When the Empty Space was flailing, City Council Member Nick Licata decided it was time to draw citizens' attention to the neglected theater scene. He and Theatre Puget Sound cooked up an inaugural Live Theater Week, beginning with City Council Resolution 30765, which opens like a bureaucratic love letter: "Whereas, beginning with the world's first dramatic performance held on the banks of the Nile River in 2000 BC, live theater has established itself as an indispensable form of human expression…" Isn't that sweet?

The first Live Theater Week is a humble effort, but it's a start: From April 26 through May 2, dozens of local theaters are offering ticket discounts, Artpatch is giving $500 grants to small venues like Theater Schmeater and Langston Hughes, and the city council plans to go on a hot group date to the Seattle Rep.

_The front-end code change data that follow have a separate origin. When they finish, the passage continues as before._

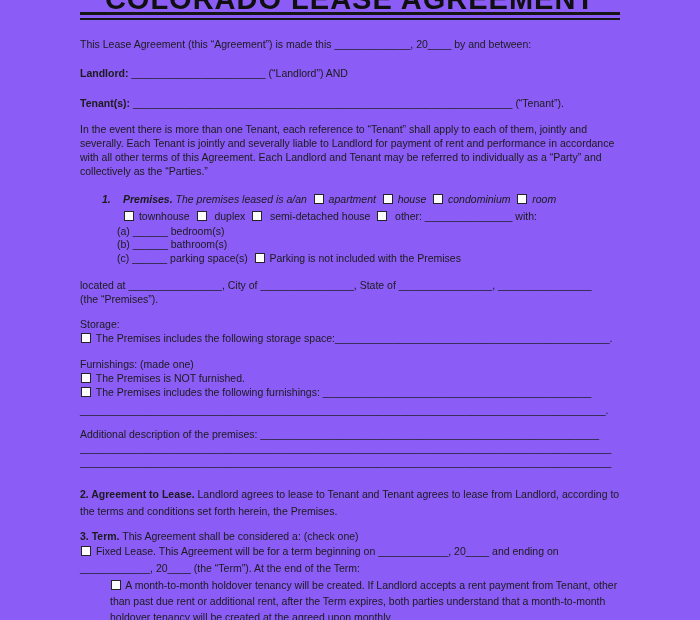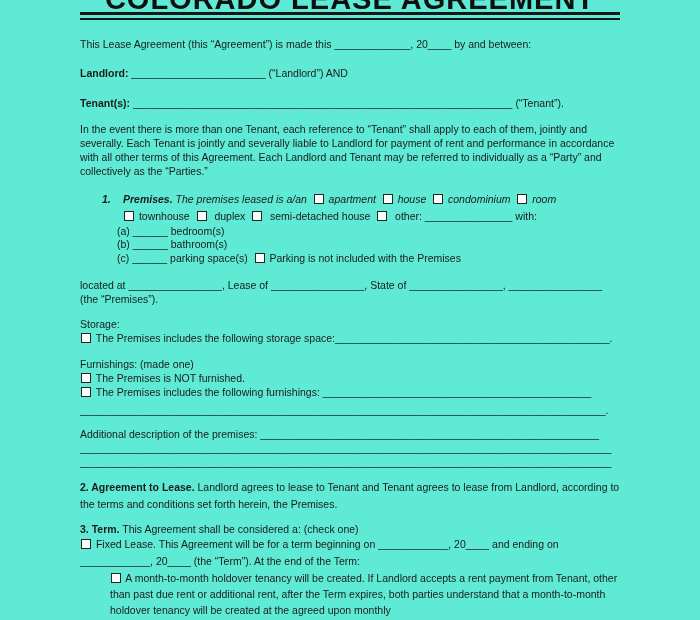--- a/index.html
+++ b/index.html
@@ -8,7 +8,7 @@
     width:700px;height:620px;
     box-sizing:border-box;
     padding:0 80px;
-    background:#5eead4;
+    background:#8b5cf6;
     color:#1b1b1b;
     font-family:"Liberation Sans","DejaVu Sans",sans-serif;
     font-size:10.5px;

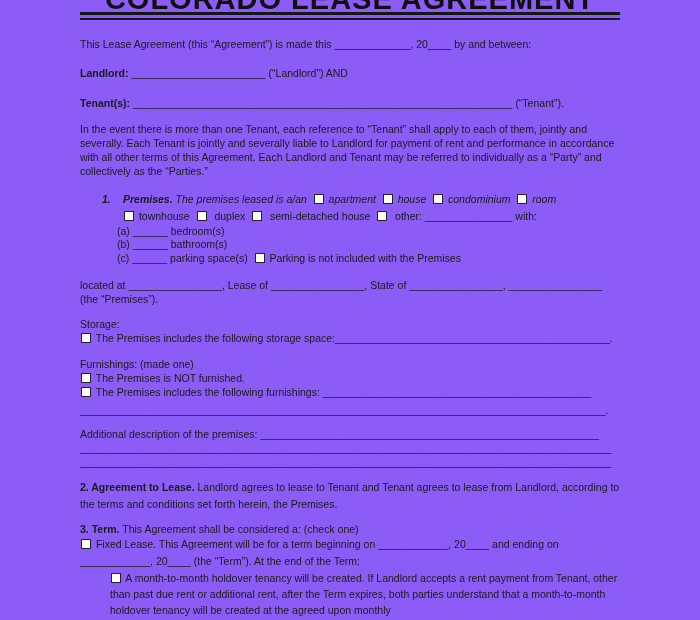--- a/index.html
+++ b/index.html
@@ -78,7 +78,7 @@
   </div>
 
   <div class="located">
-    <p class="nw">located at ________________, Lease of ________________, State of ________________, ________________</p>
+    <p class="nw">located at ________________, City of ________________, State of ________________, ________________</p>
     <p>(the “Premises”).</p>
   </div>
 

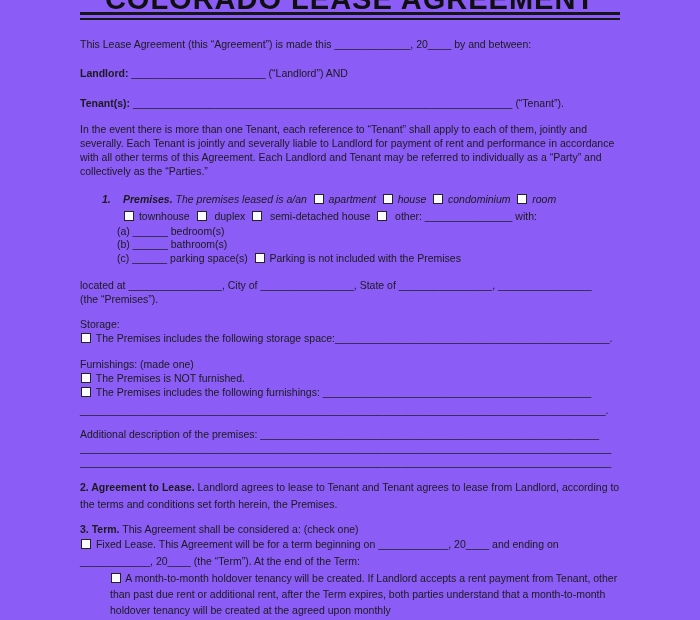--- a/index.html
+++ b/index.html
@@ -45,7 +45,7 @@
   .furn-cont{margin-top:4px;}
   .addl1{margin-top:10px;}
   .blankline{line-height:14px;overflow:hidden;}
-  .sec2{margin-top:10px;line-height:17px;}
+  .sec2{margin-top:17px;line-height:17px;}
   .sec3{margin-top:9px;}
   .fixed1{line-height:17px;}
   .fixed2{line-height:17px;}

"It's largely a promotional effort," Licata said. "We want to work with local media to highlight theater in Seattle."

For a promotional effort, there hasn't been much visibility, and few local theater types seemed to even know about it. "Well, I'm not the mayor," Licata chuckled. "And it's the first year--but I'm hoping this will become a national movement." Oakland, Cleveland, and Chicago have already signed on and their city councils passed resolutions modeled on Seattle's (no word yet as to whether those distant legislators invoked over 4,000 years of theater history in their grandiloquent preambles).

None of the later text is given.